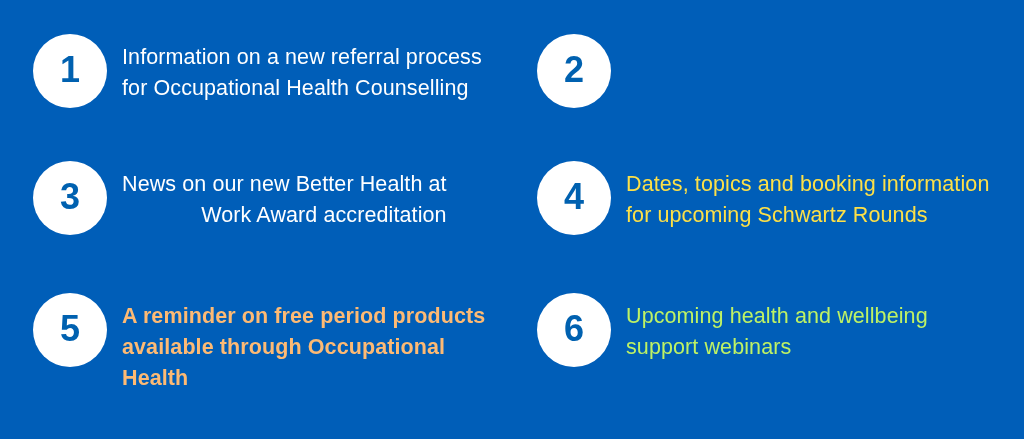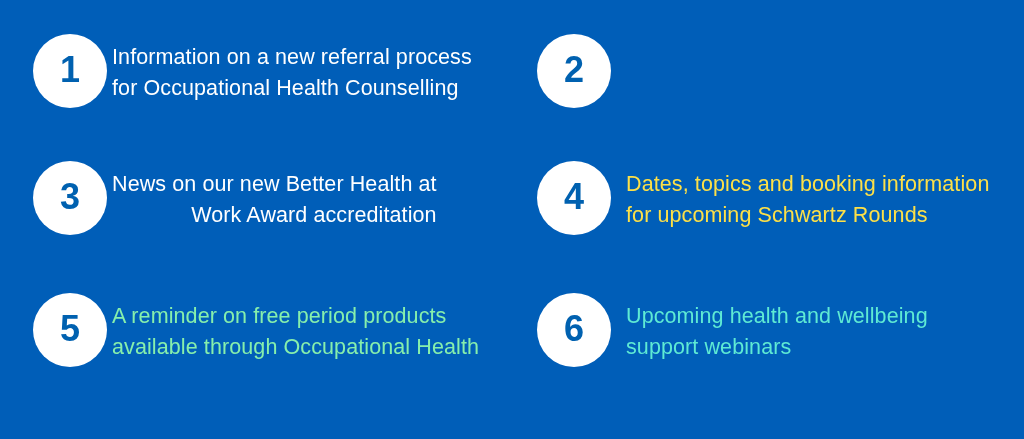--- a/index.html
+++ b/index.html
@@ -80,7 +80,7 @@
     white-space: pre-line;
   }
   .item.col-left .label {
-    margin-left: 5px;
+    margin-left: 15px;
     padding-top: 8px;
     max-width: 380px;
   }

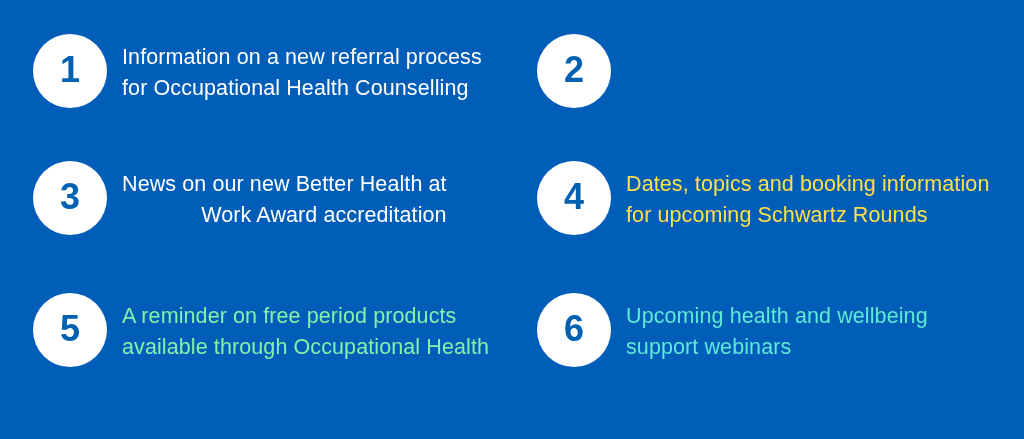--- a/index.html
+++ b/index.html
@@ -133,7 +133,7 @@
       <div class="badge" style="background: rgb(255, 255, 255); color: rgb(0, 97, 176);">
         <span class="badge-num">5</span>
       </div>
-      <div class="label" style="color: #86efac;">A reminder on free period products
+      <div class="label" style="color: #fdba74; font-weight: bold;">A reminder on free period products
 available through Occupational Health</div>
     </div>
 

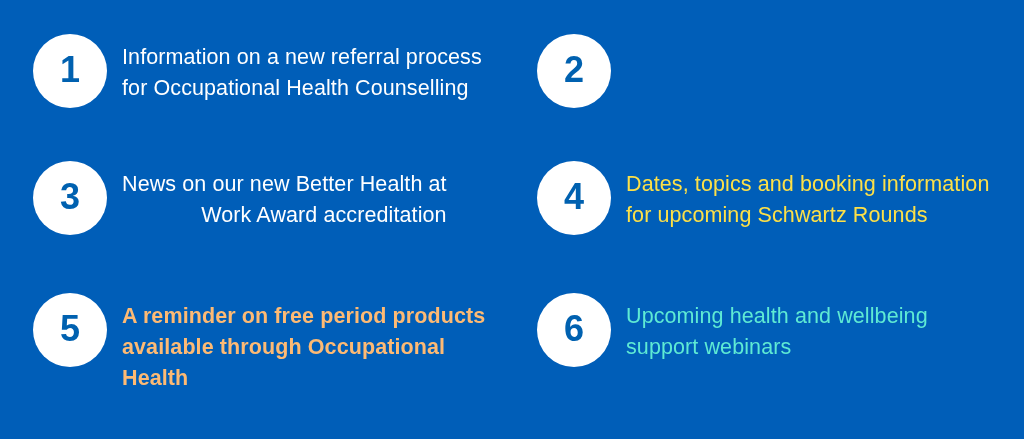--- a/index.html
+++ b/index.html
@@ -141,7 +141,7 @@
       <div class="badge" style="background: rgb(255, 255, 255); color: rgb(0, 97, 176);">
         <span class="badge-num">6</span>
       </div>
-      <div class="label" style="color: #5eead4;">Upcoming health and wellbeing
+      <div class="label" style="color: #bef264;">Upcoming health and wellbeing
 support webinars</div>
     </div>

_Task statement_: Look through the entries above and copy each line that has "label" in it.

_Reply to the exercise_:
   .item.col-left .label {
-      <div class="label" style="color: #86efac;">A reminder on free period products
+      <div class="label" style="color: #fdba74; font-weight: bold;">A reminder on free period products
-      <div class="label" style="color: #5eead4;">Upcoming health and wellbeing
+      <div class="label" style="color: #bef264;">Upcoming health and wellbeing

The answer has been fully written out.